“You need not tell me that!” in accents of concentrated contempt. “Is Mrs. Langrishe the woman to saddle herself with an ugly girl? She’ll be having grand parties now; all the rich young fellows, and the baronet—no poor subalterns, you’ll see—and she will get her off her hands in no time. Just the sort of thing she will like, and a fine excuse for having packs of men dangling about the house.”
“Oh, Mrs. Brande, you know that is not her style,” expostulated her companion.

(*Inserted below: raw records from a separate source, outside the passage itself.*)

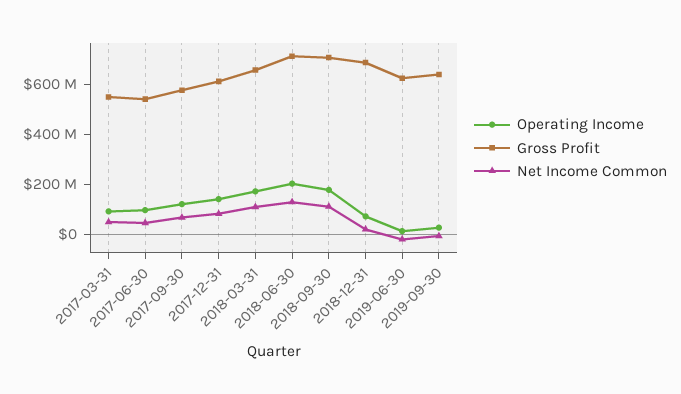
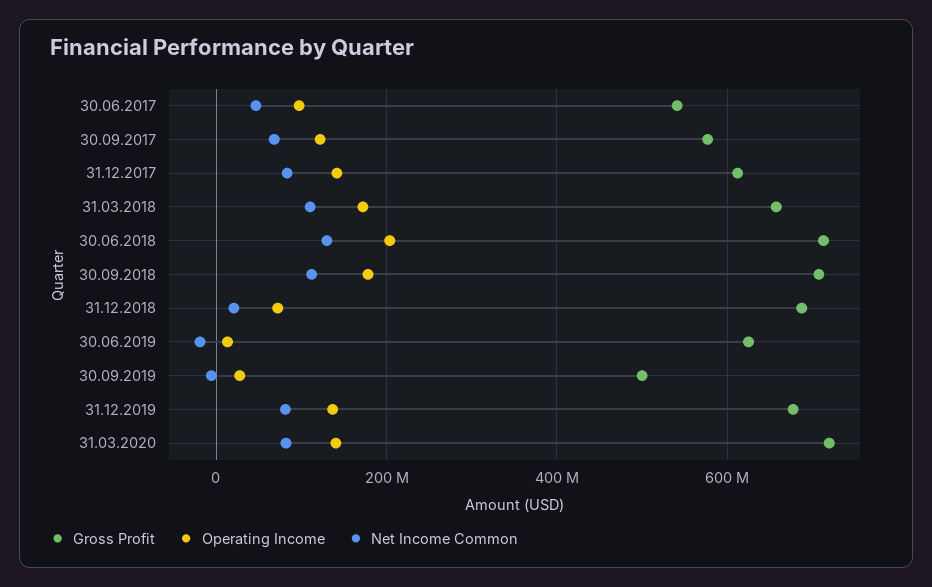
Operating Income, 2017-03-31: 100000000 -> none
Gross Profit, 2017-03-31: 550000000 -> none
Net Income Common, 2017-03-31: 50000000 -> none
Gross Profit, 2019-09-30: 650000000 -> 500000000
Gross Profit, 31.12.2019: none -> 680000000
Operating Income, 31.12.2019: none -> 140000000
Net Income Common, 31.12.2019: none -> 80000000
Gross Profit, 31.03.2020: none -> 720000000
Operating Income, 31.03.2020: none -> 140000000
Net Income Common, 31.03.2020: none -> 80000000

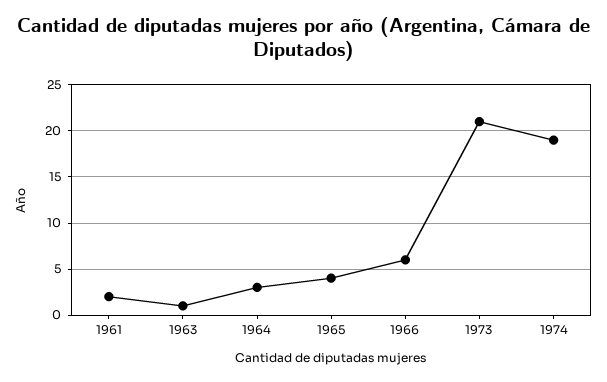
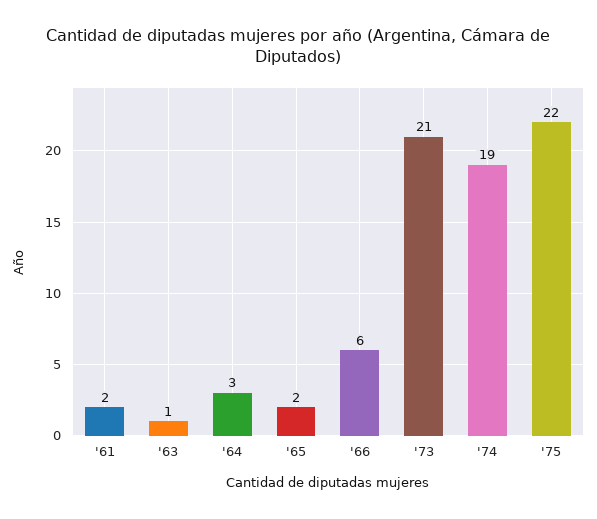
1965: 4 -> 2
'75: none -> 22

“Well, well, she is your friend—a school-fellow, too—though you must have been in the infant-school, so I’ll say no more—but you know I am not double-faced, and I cannot abide her, and her airs, and her schemes, and her always pushing herself to the front, and sitting in the general’s pew, and being the first to ask that Austrian prince to dinner, and getting up at parties and sailing out before the commissioner’s wife—such impudence!—and people put up with her. If poor little Mrs. Jones was to do such things—and she has a better right, being an honourable’s daughter—I’d like to know what would be said? But there’s no fear of Mrs. Jones; there’s no brass about her,” and Mrs. Brande gave a bounce, that made the cee-springs quiver!
“Now, Mrs. Brande, you forget that Ida is my friend.”
“Ay, and better be her friend than her enemy! Well, here is my turn, and here we part”; and, with a valedictory wave of her podgy hand, in another instant Mrs. Brande was thundering down the narrow road that led to the best house in Sharani—her own comfortable, hospitable dwelling.
Mrs. Sladen posted her letter, and went on to the club and reading-room, a long, low building overlooking a series of terraces and tennis-courts, and the chief resort of the whole station. As she entered the gate, she encountered an elderly gentleman, with beetling brows, a coarse grey moustache, and a portly figure, riding a stout black pony.
“Been looking for you everywhere,” he bellowed; “where the mischief have you been? Swilling tea as usual, I suppose? Soper and Rhodes are coming to take ‘pot luck,’ so go home at once—and, I say, I hear there is fish at Manockjees’, just come up; call in on your way, and fetch it in the rickshaw.”
Exit Colonel Sladen to his evening rubber; exit Mrs. Sladen to carry home much-travelled fish, and possibly to cook the chief portion of the dinner.
CHAPTER III.
“OTHER PEOPLE HAS NIECES TOO.”
Mrs. Sladen had not only given Mrs. Brande a piece of news; she had introduced her to a grand idea—an idea that took root and grew and flourished in that lady’s somewhat empty mind, as she sat alone in her drawing-room over a pleasant wood-fire, which she shared impartially with a sleek, self-conscious fox-terrier.